The last captive specimen died in 1936. Colossal can change that.
We Are Now Determined to Reverse the Problem Humans Created.
There isn’t much room for debate when it comes to identifying the main cause of the thylacine’s extinction. The thylacine was wiped from existence by very determined efforts of European settlers to hunt and eradicate it. This was due to the thylacine’s nature as a carnivore, often feeding on livestock, and ultimately leading to its categorization as a pest animal.
So much so that in 1830, the Van Diemens Land Co. introduced a bounty on the thylacine. Several decades later in 1888, the Tasmanian Parliament placed an official bounty of 1 pound on thylacines, according to the Tasmania Parks and Wildlife Service.
These bounties led to a more lethal approach to controlling the thylacine problem, and as the hunting efforts increased, the numbers dwindled rapidly. The thylacine was forced off its land and finally into extinction in September of 1936.
The Last Thylacine
In July of 1936 the Australian government granted the Thylacine species protection. However, this shift in public opinion and conservation awareness came too late. On September 7th, 1936, only two months after the species was granted a protected status, Benjamin, the last known thylacine, died from exposure at the Beaumaris Zoo in Hobart.
The de-extinction of the Thylacine will develop key technologies and resources which are critical to help preserve and conserve Australia’s extant marsupial species.
Australia released a series of stamps depicting the Thylacine beginning in the 1960s.
A Tasmanian farmer with a recently killed thylacine. Thylacines like this were aggressively hunted for eating the livestock of farmers and prospectors.
Vitals
Behavior, Characteristics & Evolutionary Traits
The Thylacine, or Tasmanian Tiger, is a large carnivorous marsupial that officially went extinct in 1936. As the only member of the family Thylacinidae to survive into modern times, the sharply-clawed thylacine possessed a lean and athletic appearance with sandy yellowish-brown to gray fur and 15-20 distinct dark stripes across the back from shoulders to tail. Its canid-like skull and large jaws held 46 sharp teeth.
The marsupial thylacine also had an abdominal pouch and is one of only two known marsupials to have pouches in both sexes. For males the pouch served as a protectvive sheath for reproductive organs, while for females, the pouch served as a carrying vessel for its young, as seen in modern day kangaroos. The average litter size was up to four and the young were dependent on the mother until they are at least half-grown.

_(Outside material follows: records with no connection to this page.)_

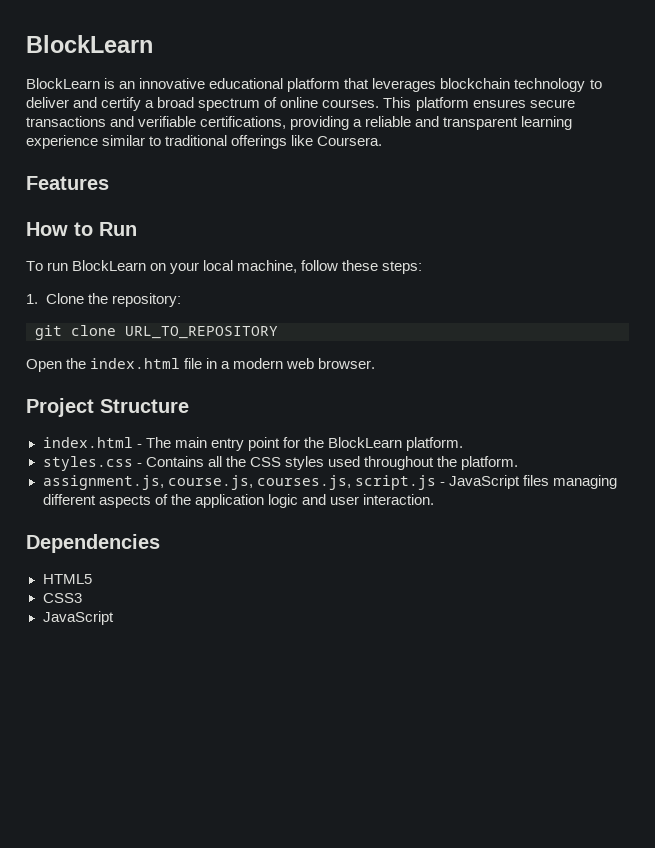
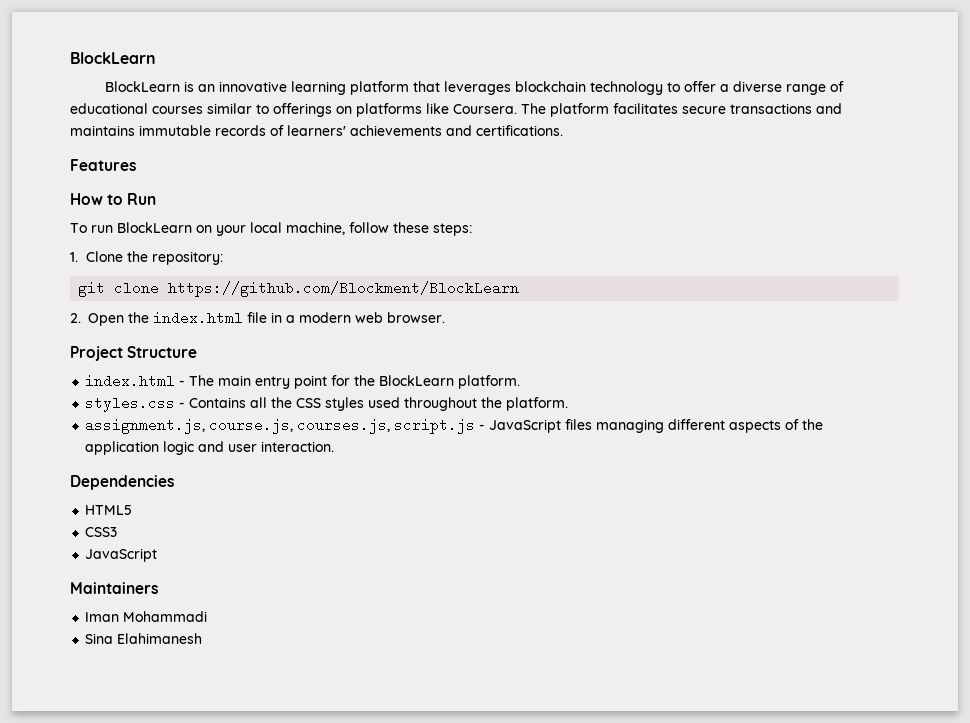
- BlockLearn is an innovative educational platform that leverages blockchain technology to deliver and certify a broad spectrum of online courses. This platform ensures secure transactions and verifiable certifications, providing a reliable and transparent learning experience similar to traditional offerings like Coursera.
+ BlockLearn is an innovative learning platform that leverages blockchain technology to offer a diverse range of educational courses similar to offerings on platforms like Coursera. The platform facilitates secure transactions and maintains immutable records of learners' achievements and certifications.
- git clone URL_TO_REPOSITORY
- Open the index.html file in a modern web browser.
+ git clone https://github.com/Blockment/BlockLearn
+ 2. Open the index.html file in a modern web browser.
+ Maintainers
+ Iman Mohammadi
+ Sina Elahimanesh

The thylacine was mostly nocturnal or semi-nocturnal, eating at night and sleeping in caves or hidden within thick tree clusters during the day. Thylacines were exclusively carnivores whose diet consisted of other marsupials, small rodents, lizards and birds. They were reported to have preyed on sheep and poultry after European colonization, although the extent of this was almost certainly exaggerated.
Exaggerated or not, this pest reputation clashed with farmers of the region, ultimately leading to their overhunting and eventual extinction in 1936.
Thylacine Phylogenetic Tree
Dasyurids (Dasyuridae), are a family of carnivorous marsupials that are the closest living relatives of the Thylacine. They are 70 million years evolutionarily divergent from the Tasmanian Tiger.
Dasyurids are easily distinguished from other Australian marsupials because they possess three pairs of incisors in the lower jaw, front feet with five toes, and hind feet with never less than four toes.
The Loss of an Apex Predator Disrupts an Ecosystem from the Top Down.
The thylacine was a visually stunning apex predator that roamed the forests and grasslands of the island of Tasmania, as well as the coastal areas of the southern Australia mainland. It was not particularly fast, nor did it have a strong jaw. Thus it persisted through stamina and smarts, feasting on small creatures, which also left it susceptible to even slight changes in habitat.
At the top of its own food chain, the thylacine played a significant role as a protector of environmental health for the regions it habited. Its role as apex meant that it helped remove the weak and the sick as well as kept the balance with competitors helping to ensure species diversity.
With the loss of an apex predator, a process known as Trophic Downgrading begins.
The causal degradation that occurs when apex predators are removed from an ecosystem; leading to a cascading effect down the food chain with ecological consequences on lower trophic level groups and systems.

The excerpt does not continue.